-- Itemized modification records --
= Beginning of Section =

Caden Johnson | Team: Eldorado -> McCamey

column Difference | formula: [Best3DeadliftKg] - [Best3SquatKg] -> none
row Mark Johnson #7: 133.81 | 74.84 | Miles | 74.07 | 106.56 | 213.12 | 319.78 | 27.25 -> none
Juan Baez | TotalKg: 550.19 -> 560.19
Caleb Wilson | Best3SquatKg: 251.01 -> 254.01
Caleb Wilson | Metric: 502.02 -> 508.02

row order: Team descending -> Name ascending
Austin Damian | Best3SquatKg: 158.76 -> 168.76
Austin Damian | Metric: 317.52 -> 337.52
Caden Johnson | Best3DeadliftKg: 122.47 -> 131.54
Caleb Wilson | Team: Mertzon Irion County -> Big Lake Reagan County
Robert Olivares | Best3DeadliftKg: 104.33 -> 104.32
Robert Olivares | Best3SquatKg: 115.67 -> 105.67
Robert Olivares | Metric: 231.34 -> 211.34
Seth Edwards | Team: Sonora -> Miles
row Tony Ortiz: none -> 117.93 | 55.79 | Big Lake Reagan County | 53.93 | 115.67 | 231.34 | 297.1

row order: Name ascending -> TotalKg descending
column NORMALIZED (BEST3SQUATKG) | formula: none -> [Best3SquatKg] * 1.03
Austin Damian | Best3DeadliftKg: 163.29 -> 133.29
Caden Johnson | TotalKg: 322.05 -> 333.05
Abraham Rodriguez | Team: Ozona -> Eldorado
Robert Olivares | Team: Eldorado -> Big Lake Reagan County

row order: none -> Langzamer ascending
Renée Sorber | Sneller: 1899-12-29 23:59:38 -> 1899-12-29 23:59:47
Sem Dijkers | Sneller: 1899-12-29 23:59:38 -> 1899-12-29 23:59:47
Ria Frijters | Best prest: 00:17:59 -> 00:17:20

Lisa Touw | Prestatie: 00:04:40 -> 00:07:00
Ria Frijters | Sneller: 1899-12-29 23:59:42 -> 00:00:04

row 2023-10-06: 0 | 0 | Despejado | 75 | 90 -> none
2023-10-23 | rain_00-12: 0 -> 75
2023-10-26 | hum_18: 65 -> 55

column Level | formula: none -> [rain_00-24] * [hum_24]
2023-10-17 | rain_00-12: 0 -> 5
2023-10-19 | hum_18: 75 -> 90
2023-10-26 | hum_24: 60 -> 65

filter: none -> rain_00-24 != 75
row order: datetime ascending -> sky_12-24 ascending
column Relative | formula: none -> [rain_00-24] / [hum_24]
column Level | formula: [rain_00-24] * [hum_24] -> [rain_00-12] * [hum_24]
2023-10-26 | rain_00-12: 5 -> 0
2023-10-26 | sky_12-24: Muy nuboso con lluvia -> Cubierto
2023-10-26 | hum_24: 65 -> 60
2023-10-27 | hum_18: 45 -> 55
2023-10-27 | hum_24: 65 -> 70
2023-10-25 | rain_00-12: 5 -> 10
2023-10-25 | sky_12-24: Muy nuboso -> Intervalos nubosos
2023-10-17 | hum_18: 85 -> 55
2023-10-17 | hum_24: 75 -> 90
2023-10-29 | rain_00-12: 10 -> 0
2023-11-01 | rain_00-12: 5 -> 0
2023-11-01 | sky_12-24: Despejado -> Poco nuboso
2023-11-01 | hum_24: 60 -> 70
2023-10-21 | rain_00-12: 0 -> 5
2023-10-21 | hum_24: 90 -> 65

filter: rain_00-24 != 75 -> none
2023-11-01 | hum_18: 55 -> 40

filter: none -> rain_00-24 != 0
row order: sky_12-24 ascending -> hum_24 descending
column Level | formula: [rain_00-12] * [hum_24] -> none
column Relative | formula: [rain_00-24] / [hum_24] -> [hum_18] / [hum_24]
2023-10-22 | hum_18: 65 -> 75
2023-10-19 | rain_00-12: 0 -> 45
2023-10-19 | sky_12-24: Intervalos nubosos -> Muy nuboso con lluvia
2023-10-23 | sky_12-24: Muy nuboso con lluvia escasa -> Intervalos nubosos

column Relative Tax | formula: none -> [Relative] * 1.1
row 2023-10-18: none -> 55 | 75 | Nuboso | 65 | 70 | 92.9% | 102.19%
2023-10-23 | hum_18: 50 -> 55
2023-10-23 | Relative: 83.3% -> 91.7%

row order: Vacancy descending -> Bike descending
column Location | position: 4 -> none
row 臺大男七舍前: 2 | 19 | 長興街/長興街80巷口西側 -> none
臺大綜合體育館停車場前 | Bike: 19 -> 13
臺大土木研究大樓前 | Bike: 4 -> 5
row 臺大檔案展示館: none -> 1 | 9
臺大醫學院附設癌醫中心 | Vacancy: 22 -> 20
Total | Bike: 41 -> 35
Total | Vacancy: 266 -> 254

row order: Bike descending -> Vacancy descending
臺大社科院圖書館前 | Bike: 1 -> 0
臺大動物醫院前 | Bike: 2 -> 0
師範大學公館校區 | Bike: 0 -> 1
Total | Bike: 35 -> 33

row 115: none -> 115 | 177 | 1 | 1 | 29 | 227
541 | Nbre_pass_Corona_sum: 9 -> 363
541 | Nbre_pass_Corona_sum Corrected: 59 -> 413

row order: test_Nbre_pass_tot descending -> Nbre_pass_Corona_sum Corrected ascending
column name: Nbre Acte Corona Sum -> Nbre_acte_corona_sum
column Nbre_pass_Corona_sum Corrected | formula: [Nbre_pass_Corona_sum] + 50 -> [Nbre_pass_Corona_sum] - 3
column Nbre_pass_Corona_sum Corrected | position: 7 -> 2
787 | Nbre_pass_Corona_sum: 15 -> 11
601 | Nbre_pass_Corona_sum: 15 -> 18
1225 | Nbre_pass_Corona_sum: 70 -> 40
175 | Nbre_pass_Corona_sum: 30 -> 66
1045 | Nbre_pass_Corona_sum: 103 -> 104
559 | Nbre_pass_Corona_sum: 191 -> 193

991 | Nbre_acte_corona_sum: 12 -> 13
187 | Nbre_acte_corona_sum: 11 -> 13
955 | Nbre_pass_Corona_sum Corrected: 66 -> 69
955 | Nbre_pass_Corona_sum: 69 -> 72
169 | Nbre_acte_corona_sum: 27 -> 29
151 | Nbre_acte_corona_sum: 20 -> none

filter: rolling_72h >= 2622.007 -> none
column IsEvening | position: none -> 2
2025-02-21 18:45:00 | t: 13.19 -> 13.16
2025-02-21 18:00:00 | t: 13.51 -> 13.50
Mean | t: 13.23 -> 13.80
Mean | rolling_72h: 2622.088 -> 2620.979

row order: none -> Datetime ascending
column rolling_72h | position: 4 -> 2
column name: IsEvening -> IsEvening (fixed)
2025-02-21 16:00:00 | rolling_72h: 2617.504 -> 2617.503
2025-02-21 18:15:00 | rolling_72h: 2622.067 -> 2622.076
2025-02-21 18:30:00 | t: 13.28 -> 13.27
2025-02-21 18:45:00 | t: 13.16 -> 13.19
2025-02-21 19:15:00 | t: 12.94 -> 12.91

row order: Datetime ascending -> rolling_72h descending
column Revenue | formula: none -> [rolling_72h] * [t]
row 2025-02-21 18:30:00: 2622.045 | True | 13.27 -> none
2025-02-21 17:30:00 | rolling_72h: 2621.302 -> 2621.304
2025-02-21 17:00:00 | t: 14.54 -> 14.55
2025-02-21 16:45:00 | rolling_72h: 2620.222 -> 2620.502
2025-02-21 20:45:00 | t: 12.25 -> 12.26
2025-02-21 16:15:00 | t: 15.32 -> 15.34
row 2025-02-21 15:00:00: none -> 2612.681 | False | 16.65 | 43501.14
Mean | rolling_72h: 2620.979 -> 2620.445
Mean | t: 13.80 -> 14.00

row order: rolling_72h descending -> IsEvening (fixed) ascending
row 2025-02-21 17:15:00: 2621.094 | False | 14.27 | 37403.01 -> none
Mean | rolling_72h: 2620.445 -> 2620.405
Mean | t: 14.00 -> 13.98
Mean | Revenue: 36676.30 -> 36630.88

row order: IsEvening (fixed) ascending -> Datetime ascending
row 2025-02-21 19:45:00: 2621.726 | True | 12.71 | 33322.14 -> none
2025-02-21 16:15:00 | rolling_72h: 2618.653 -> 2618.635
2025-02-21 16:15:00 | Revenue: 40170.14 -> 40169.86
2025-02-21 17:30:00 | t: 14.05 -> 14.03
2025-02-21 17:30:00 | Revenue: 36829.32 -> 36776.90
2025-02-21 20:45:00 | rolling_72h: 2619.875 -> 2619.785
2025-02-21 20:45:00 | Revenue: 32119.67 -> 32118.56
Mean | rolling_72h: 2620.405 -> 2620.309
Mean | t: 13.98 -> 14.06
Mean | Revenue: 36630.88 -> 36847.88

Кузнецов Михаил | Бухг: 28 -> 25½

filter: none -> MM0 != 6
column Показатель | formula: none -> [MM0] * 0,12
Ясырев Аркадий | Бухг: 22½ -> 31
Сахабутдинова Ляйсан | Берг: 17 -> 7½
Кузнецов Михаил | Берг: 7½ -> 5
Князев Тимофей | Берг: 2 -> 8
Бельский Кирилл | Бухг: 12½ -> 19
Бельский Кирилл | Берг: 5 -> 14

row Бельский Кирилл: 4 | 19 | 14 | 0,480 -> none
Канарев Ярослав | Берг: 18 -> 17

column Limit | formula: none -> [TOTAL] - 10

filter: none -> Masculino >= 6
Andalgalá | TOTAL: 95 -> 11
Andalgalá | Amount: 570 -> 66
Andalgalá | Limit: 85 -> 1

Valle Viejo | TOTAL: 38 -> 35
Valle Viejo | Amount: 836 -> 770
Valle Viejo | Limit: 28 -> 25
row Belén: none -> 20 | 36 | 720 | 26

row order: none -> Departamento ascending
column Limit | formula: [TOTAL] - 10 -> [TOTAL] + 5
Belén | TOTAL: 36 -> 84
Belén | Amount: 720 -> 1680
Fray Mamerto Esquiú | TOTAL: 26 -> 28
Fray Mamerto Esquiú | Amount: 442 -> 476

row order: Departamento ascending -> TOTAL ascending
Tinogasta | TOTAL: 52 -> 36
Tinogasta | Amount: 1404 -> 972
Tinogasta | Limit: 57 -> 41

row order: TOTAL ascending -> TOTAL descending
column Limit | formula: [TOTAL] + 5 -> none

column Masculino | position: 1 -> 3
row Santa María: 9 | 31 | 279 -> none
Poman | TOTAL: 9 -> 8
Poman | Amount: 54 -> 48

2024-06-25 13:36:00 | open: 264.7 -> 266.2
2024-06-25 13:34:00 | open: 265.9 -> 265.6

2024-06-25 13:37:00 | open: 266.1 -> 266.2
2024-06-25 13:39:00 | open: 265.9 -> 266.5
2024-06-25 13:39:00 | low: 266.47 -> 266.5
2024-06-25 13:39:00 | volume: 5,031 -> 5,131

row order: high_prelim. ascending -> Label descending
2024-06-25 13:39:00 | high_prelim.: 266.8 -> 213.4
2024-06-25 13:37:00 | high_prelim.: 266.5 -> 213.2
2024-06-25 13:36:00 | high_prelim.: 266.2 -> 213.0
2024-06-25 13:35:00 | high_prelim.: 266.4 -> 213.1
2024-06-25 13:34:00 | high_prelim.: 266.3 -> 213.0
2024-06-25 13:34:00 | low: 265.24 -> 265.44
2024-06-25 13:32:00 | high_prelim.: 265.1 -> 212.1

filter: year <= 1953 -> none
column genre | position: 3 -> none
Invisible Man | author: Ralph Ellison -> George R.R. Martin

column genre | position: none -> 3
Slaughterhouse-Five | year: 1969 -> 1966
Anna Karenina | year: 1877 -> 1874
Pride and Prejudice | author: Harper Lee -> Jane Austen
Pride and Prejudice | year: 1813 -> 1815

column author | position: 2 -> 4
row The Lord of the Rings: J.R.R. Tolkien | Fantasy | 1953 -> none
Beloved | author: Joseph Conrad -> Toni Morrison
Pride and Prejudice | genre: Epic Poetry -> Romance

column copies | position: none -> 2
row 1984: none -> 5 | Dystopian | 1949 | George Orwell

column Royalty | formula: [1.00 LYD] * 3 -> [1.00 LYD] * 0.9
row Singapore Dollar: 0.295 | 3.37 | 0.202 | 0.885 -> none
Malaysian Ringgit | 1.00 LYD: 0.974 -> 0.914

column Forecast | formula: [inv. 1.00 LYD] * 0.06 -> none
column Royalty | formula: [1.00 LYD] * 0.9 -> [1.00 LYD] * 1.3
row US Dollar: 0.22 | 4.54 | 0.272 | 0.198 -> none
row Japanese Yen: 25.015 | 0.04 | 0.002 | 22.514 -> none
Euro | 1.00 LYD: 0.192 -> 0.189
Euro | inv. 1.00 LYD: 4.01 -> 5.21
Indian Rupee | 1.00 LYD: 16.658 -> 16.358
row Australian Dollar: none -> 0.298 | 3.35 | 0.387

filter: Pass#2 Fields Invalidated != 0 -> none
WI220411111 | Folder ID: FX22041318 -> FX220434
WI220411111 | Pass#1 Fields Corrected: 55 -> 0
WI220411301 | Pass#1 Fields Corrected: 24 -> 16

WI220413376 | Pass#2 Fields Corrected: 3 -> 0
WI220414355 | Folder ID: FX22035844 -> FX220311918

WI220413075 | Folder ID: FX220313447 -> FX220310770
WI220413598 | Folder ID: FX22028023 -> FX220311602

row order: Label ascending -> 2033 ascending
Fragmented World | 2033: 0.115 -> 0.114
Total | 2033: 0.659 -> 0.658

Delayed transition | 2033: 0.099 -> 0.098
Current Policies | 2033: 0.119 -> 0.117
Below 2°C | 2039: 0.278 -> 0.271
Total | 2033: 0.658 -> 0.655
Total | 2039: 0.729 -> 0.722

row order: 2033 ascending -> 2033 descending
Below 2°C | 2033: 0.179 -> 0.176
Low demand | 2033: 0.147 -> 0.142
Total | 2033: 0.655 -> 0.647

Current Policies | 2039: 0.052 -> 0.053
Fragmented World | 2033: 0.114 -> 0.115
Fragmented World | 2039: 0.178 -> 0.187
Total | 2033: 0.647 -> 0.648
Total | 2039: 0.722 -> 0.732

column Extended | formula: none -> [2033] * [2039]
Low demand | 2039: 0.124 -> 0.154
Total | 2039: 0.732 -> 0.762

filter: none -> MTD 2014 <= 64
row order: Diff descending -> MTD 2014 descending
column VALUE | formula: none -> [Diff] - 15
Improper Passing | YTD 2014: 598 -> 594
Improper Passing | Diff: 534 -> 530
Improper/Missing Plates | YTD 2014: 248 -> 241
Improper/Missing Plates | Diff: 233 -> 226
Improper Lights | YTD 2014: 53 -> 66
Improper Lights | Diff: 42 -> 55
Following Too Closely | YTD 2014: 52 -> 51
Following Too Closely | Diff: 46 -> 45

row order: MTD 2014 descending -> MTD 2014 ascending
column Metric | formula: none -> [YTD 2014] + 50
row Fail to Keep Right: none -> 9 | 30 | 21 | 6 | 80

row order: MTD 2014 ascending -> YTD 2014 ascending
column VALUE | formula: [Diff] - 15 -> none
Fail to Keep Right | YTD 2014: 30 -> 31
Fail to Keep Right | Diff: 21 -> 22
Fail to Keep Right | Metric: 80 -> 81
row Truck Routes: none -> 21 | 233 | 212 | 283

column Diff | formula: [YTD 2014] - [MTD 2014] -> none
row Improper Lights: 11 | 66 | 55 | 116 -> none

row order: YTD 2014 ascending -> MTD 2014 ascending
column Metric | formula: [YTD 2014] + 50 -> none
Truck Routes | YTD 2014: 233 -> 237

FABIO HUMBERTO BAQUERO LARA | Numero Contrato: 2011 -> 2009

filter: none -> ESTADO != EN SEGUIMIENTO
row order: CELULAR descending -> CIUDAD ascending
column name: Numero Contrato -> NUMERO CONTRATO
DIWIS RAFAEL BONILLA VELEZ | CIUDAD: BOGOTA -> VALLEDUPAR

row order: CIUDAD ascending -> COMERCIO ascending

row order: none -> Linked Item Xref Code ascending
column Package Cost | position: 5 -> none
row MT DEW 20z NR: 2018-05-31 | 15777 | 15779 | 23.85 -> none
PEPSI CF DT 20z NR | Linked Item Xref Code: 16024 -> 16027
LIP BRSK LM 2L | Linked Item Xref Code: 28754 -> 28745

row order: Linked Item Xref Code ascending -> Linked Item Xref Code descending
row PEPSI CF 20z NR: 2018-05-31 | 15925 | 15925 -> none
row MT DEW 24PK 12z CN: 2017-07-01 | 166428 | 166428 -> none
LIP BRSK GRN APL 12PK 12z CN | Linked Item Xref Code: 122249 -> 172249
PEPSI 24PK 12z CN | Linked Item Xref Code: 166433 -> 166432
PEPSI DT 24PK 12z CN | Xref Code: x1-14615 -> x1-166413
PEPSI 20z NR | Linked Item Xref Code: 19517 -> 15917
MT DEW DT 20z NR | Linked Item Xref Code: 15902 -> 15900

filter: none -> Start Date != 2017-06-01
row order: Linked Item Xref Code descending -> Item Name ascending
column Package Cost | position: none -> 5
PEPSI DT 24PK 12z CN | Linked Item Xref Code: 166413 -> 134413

= End of Section =

-- EXERCISE --
The reply should hold only the lines from the top of the records through the line that has "Robert Olivares | Metric: 231.34 -> 211.34", each one exact.

-- RESPONSE AREA --
Caden Johnson | Team: Eldorado -> McCamey

column Difference | formula: [Best3DeadliftKg] - [Best3SquatKg] -> none
row Mark Johnson #7: 133.81 | 74.84 | Miles | 74.07 | 106.56 | 213.12 | 319.78 | 27.25 -> none
Juan Baez | TotalKg: 550.19 -> 560.19
Caleb Wilson | Best3SquatKg: 251.01 -> 254.01
Caleb Wilson | Metric: 502.02 -> 508.02

row order: Team descending -> Name ascending
Austin Damian | Best3SquatKg: 158.76 -> 168.76
Austin Damian | Metric: 317.52 -> 337.52
Caden Johnson | Best3DeadliftKg: 122.47 -> 131.54
Caleb Wilson | Team: Mertzon Irion County -> Big Lake Reagan County
Robert Olivares | Best3DeadliftKg: 104.33 -> 104.32
Robert Olivares | Best3SquatKg: 115.67 -> 105.67
Robert Olivares | Metric: 231.34 -> 211.34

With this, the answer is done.